▶ [Exercise]: From the data below, copy exactly the lines that lie between the one holding "[178,217,413,228] [54,233,417,244] [54,249,88,260]" and the one holding "(757, 323) none", including both, and nothing more.

Content revision data

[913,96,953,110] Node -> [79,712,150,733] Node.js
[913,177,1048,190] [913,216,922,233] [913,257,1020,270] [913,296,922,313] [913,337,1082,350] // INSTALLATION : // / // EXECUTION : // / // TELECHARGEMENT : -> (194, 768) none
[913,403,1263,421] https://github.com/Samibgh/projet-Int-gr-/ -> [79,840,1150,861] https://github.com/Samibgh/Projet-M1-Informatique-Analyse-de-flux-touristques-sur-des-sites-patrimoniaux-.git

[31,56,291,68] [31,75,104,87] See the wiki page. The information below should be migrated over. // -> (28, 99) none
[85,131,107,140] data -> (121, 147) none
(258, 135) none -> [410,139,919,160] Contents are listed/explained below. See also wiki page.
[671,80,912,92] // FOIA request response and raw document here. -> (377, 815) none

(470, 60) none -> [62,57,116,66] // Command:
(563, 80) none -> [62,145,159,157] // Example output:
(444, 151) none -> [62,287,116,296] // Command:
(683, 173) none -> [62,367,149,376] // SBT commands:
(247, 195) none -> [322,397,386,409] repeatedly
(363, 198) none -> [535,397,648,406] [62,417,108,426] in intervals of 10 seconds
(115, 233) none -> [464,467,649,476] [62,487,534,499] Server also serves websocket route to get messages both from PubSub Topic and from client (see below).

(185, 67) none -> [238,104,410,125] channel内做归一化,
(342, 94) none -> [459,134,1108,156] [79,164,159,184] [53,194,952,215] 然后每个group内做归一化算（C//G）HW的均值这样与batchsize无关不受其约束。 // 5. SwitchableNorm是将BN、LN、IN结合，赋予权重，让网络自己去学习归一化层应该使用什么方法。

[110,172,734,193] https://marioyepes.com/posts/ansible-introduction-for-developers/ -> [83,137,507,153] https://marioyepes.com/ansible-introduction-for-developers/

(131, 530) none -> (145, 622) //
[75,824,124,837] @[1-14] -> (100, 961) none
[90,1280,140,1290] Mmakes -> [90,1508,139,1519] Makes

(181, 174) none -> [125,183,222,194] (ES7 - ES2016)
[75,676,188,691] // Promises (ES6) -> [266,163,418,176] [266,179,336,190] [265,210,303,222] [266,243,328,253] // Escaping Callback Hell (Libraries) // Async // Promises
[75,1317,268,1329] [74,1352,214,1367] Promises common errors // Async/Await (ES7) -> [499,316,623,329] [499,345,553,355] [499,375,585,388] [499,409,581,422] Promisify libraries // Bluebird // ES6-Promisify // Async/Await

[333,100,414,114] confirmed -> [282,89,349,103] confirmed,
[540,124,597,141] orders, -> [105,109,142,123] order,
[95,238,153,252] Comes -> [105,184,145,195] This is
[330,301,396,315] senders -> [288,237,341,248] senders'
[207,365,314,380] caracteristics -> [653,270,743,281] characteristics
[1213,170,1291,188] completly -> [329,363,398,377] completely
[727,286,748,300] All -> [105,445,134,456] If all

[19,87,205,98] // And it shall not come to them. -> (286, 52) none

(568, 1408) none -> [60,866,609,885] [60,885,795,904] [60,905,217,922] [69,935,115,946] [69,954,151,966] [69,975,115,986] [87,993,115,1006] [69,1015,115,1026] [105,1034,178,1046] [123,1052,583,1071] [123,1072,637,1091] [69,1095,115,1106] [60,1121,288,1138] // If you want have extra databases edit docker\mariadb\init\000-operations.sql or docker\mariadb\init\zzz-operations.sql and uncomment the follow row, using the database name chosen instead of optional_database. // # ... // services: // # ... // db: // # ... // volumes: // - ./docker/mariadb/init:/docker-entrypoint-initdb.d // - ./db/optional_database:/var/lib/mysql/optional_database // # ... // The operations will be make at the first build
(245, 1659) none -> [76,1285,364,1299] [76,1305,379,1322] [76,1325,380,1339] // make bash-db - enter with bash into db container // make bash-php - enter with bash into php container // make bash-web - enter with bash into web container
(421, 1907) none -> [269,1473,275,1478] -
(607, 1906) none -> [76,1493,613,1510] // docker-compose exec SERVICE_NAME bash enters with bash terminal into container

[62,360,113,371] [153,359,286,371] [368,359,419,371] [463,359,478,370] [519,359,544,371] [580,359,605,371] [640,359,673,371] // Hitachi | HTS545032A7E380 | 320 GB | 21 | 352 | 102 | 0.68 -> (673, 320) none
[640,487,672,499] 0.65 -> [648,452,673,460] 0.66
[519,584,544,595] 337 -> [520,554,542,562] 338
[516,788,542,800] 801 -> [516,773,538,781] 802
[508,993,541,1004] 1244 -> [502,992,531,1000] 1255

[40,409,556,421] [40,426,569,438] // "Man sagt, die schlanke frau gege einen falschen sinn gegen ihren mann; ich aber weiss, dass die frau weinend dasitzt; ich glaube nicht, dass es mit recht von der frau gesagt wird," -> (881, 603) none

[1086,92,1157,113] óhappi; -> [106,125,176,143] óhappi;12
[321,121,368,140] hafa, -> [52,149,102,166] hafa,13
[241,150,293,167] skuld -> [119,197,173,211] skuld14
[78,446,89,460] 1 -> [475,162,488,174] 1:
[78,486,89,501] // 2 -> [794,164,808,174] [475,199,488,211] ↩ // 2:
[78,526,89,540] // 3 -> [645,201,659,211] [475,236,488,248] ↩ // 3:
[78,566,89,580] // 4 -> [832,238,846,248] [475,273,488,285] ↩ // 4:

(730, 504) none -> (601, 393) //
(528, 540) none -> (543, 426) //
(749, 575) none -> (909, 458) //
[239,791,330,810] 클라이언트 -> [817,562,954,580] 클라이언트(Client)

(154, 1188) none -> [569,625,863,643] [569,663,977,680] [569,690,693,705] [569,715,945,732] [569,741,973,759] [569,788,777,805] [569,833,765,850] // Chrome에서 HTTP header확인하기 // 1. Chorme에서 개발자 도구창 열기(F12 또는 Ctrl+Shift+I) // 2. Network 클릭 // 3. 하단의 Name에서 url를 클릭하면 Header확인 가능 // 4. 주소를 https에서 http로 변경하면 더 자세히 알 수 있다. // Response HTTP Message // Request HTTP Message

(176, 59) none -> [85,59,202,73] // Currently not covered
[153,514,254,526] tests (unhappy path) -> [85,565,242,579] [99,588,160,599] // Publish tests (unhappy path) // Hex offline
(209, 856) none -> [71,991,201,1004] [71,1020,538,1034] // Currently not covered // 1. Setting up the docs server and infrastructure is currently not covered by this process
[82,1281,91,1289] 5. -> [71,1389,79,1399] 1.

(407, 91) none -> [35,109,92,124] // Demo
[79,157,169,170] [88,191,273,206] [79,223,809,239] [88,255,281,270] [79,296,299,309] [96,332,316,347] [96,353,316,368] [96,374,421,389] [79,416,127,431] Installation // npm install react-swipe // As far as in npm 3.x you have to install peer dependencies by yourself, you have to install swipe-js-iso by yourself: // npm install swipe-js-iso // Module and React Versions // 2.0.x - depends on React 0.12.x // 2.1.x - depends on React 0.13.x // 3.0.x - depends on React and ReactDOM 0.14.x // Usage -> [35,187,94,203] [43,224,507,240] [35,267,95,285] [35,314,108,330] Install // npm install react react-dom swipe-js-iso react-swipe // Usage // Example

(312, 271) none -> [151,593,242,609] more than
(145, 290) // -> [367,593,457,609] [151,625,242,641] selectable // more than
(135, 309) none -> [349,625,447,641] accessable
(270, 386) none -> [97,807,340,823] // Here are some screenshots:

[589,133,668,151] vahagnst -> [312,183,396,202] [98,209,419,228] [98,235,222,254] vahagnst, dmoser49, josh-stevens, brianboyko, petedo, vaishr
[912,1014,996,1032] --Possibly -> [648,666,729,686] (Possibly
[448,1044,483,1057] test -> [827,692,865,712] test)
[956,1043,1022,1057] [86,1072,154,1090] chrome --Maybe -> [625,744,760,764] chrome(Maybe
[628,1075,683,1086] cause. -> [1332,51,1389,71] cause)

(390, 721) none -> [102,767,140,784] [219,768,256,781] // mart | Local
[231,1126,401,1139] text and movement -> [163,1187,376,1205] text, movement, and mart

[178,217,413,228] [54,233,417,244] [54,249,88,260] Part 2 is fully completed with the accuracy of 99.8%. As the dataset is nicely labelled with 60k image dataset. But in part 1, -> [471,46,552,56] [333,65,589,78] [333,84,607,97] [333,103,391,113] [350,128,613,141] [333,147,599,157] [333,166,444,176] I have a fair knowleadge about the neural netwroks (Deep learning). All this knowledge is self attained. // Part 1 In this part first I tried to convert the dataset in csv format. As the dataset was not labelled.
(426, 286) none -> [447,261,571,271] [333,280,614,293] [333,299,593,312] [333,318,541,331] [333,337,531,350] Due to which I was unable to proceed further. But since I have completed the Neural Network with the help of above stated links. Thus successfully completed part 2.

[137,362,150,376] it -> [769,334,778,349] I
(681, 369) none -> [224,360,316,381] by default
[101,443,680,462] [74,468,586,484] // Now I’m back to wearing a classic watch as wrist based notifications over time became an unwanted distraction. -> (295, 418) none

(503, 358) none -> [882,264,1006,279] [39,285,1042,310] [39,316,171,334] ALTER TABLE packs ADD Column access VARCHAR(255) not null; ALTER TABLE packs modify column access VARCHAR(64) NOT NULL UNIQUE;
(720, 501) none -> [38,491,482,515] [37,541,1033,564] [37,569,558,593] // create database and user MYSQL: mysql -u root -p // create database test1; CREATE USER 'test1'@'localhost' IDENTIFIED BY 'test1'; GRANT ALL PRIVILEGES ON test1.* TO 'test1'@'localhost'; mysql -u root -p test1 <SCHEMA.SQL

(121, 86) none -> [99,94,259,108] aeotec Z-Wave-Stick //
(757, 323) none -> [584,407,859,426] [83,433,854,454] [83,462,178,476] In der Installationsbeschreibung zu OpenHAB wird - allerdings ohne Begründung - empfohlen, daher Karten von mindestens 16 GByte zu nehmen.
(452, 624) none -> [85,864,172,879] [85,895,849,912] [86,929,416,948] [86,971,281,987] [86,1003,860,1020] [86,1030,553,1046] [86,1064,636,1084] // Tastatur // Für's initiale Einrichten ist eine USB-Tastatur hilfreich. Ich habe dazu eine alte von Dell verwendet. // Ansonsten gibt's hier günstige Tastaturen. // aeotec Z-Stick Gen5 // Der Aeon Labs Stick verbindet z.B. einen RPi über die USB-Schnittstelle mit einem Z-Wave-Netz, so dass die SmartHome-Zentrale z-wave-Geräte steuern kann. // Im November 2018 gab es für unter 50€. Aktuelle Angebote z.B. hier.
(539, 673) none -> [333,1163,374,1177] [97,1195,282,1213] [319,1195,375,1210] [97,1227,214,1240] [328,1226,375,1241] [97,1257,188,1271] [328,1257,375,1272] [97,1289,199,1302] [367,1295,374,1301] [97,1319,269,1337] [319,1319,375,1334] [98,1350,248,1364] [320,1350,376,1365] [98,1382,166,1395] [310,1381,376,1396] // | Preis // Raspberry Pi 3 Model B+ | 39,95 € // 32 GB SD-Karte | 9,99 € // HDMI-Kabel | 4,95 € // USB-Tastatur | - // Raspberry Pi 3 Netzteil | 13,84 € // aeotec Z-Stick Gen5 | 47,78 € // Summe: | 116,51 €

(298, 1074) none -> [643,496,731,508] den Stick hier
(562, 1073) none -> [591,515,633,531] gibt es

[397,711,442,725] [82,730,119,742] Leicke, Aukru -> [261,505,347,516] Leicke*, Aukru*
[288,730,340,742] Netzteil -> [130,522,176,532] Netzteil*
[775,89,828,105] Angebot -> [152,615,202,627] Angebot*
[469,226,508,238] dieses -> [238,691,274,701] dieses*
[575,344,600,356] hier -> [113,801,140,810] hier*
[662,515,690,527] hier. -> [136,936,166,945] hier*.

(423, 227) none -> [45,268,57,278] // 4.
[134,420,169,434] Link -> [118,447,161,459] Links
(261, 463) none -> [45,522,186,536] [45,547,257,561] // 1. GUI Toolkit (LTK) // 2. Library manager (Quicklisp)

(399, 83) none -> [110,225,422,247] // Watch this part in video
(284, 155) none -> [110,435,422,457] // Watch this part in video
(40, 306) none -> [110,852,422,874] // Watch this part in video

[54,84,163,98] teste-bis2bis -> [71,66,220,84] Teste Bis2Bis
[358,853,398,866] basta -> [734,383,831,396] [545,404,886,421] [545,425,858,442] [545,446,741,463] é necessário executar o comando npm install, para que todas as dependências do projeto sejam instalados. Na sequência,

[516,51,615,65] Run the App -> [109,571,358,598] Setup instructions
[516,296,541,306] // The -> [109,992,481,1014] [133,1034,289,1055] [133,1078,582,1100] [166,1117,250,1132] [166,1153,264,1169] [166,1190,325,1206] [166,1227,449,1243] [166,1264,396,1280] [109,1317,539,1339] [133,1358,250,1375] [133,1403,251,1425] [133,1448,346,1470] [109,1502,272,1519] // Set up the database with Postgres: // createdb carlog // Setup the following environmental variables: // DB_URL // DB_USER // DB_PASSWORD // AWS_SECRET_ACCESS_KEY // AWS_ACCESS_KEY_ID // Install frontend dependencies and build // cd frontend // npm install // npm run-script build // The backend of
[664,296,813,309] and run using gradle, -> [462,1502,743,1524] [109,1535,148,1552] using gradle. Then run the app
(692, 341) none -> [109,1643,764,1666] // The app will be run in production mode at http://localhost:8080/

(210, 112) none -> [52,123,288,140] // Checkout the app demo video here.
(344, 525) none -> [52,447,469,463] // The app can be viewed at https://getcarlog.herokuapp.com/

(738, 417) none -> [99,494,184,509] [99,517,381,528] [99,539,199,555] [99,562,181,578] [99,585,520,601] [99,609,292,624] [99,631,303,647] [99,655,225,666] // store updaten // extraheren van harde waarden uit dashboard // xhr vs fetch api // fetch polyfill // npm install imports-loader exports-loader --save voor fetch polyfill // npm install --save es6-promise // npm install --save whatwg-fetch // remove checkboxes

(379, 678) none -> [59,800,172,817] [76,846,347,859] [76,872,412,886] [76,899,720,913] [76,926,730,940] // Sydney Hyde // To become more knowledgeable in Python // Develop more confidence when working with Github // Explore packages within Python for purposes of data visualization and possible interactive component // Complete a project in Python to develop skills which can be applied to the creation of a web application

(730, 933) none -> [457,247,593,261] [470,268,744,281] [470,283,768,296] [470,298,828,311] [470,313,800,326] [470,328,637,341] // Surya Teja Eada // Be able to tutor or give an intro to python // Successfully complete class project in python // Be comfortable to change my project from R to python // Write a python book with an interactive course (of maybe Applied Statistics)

▶ [Your response]:
[178,217,413,228] [54,233,417,244] [54,249,88,260] Part 2 is fully completed with the accuracy of 99.8%. As the dataset is nicely labelled with 60k image dataset. But in part 1, -> [471,46,552,56] [333,65,589,78] [333,84,607,97] [333,103,391,113] [350,128,613,141] [333,147,599,157] [333,166,444,176] I have a fair knowleadge about the neural netwroks (Deep learning). All this knowledge is self attained. // Part 1 In this part first I tried to convert the dataset in csv format. As the dataset was not labelled.
(426, 286) none -> [447,261,571,271] [333,280,614,293] [333,299,593,312] [333,318,541,331] [333,337,531,350] Due to which I was unable to proceed further. But since I have completed the Neural Network with the help of above stated links. Thus successfully completed part 2.

[137,362,150,376] it -> [769,334,778,349] I
(681, 369) none -> [224,360,316,381] by default
[101,443,680,462] [74,468,586,484] // Now I’m back to wearing a classic watch as wrist based notifications over time became an unwanted distraction. -> (295, 418) none

(503, 358) none -> [882,264,1006,279] [39,285,1042,310] [39,316,171,334] ALTER TABLE packs ADD Column access VARCHAR(255) not null; ALTER TABLE packs modify column access VARCHAR(64) NOT NULL UNIQUE;
(720, 501) none -> [38,491,482,515] [37,541,1033,564] [37,569,558,593] // create database and user MYSQL: mysql -u root -p // create database test1; CREATE USER 'test1'@'localhost' IDENTIFIED BY 'test1'; GRANT ALL PRIVILEGES ON test1.* TO 'test1'@'localhost'; mysql -u root -p test1 <SCHEMA.SQL

(121, 86) none -> [99,94,259,108] aeotec Z-Wave-Stick //
(757, 323) none -> [584,407,859,426] [83,433,854,454] [83,462,178,476] In der Installationsbeschreibung zu OpenHAB wird - allerdings ohne Begründung - empfohlen, daher Karten von mindestens 16 GByte zu nehmen.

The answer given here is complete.